To take advantage of Unicode character strings, some data types have been defined. The standard C header file, String.h, has been modified to define a data type named wchar_t, which is the data type of a Unicode character:

 typedef unsigned short wchar_t;

For example, if you want to create a buffer to hold a Unicode string of up to 99 characters and a terminating zero character, you can use the following statement:

 wchar_t szBuffer[100];

This statement creates an array of one hundred 16-bit values. Of course, the standard C run-time string functions, such as strcpy, strchr, and strcat, operate on ANSI strings only; they don't correctly process Unicode strings. So, ANSI C also has a complementary set of functions. Figure 2-1 shows some of the standard ANSI C string functions followed by their equivalent Unicode functions.

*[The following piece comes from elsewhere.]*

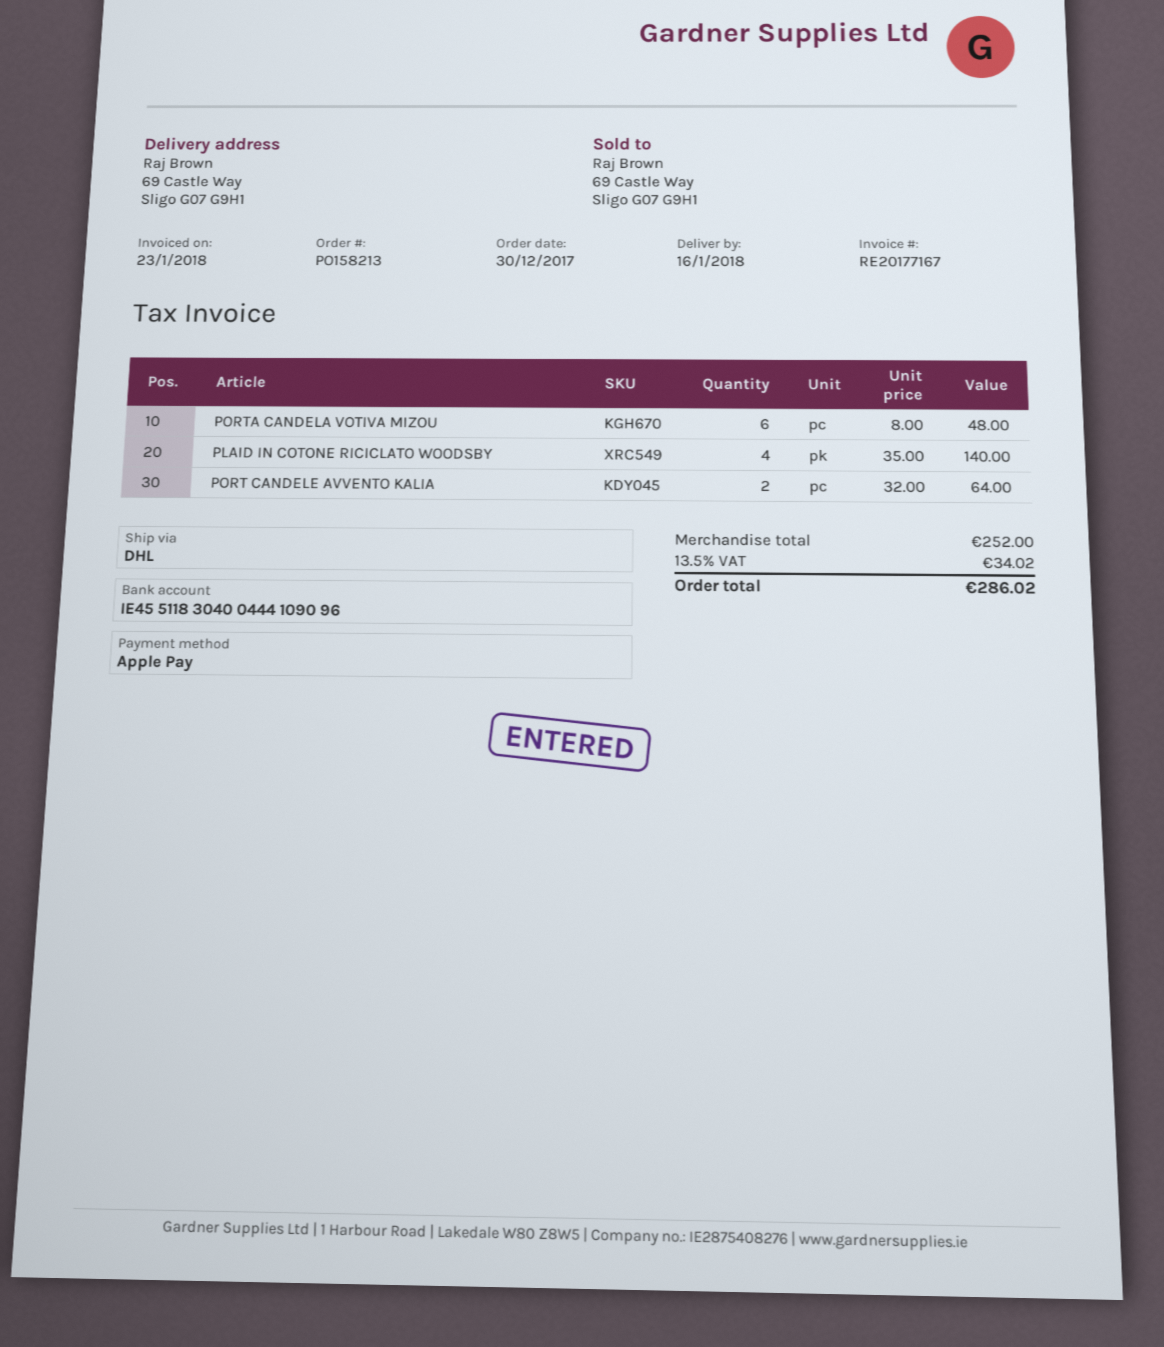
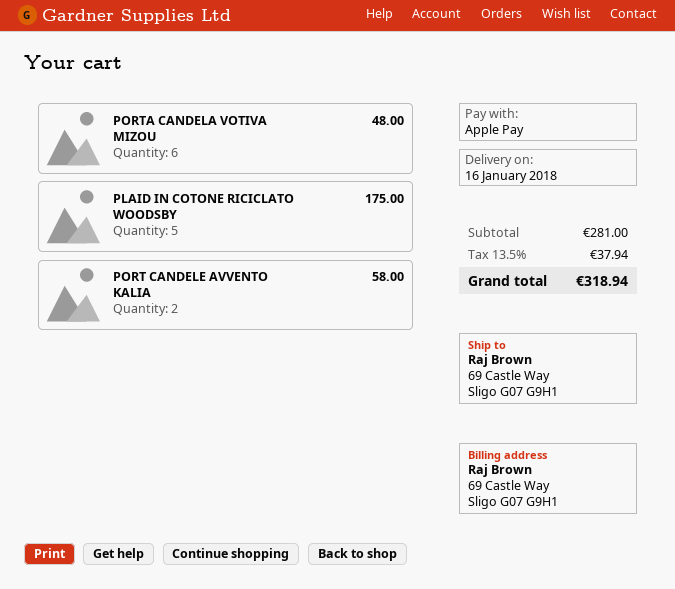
PLAID IN COTONE RICICLATO WOODSBY: 4 for 140.00 -> 5 for 175.00
PORT CANDELE AVVENTO KALIA: 2 for 64.00 -> 2 for 58.00
subtotal: 252.00 -> 281.00
tax: 13.5% = 34.02 -> 13.5% = 37.94
total: 286.02 -> 318.94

Figure 2-1. Standard ANSI C string functions and their Unicode equivalents

 char * strcat(char *, const char *); wchar_t * wcscat(wchar_t *, const wchar_t *); char * strchr(const char *, int); wchar_t * wcschr(const wchar_t *, wchar_t); int strcmp(const char *, const char *); int wcscmp(const wchar_t *, const wchar_t *); char * strcpy(char *, const char *); wchar_t * wcscpy(wchar_t *, const wchar_t *); size_t strlen(const char *); size_t wcslen(const wchar_t *);

Notice that all the Unicode functions begin with wcs, which stands for wide character string. To call the Unicode function, simply replace the str prefix of any ANSI string function with the wcs prefix.

NOTE
One very important point that most developers don't remember is that the C run-time library provided by Microsoft conforms to the ANSI standard C run-time library. ANSI C dictates that the C run-time library supports Unicode characters and strings. This means that you can always call C run-time functions to manipulate Unicode characters and strings—even if you're running on Windows 98. In other words, wcscat, wcslen, wcstok, and so on all work just fine on Windows 98; it's the operating system functions you need to worry about.

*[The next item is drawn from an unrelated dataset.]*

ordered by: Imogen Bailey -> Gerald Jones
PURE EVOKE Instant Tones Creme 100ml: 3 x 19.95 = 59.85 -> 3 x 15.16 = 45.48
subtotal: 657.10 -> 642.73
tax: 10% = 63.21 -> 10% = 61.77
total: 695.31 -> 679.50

Code that includes explicit calls to either the str functions or the wcs functions cannot be compiled easily for both ANSI and Unicode. Earlier in this chapter, I said that it's possible to make a single source code file that can be compiled for both. To set up the dual capability, you include the TChar.h file instead of including String.h.

TChar.h exists for the sole purpose of helping you create ANSI/Unicode generic source code files. It consists of a set of macros that you should use in your source code instead of making direct calls to either the str or the wcs functions. If you define _UNICODE when you compile your source code, the macros reference the wcs set of functions. If you do not define _UNICODE, the macros reference the str set of functions.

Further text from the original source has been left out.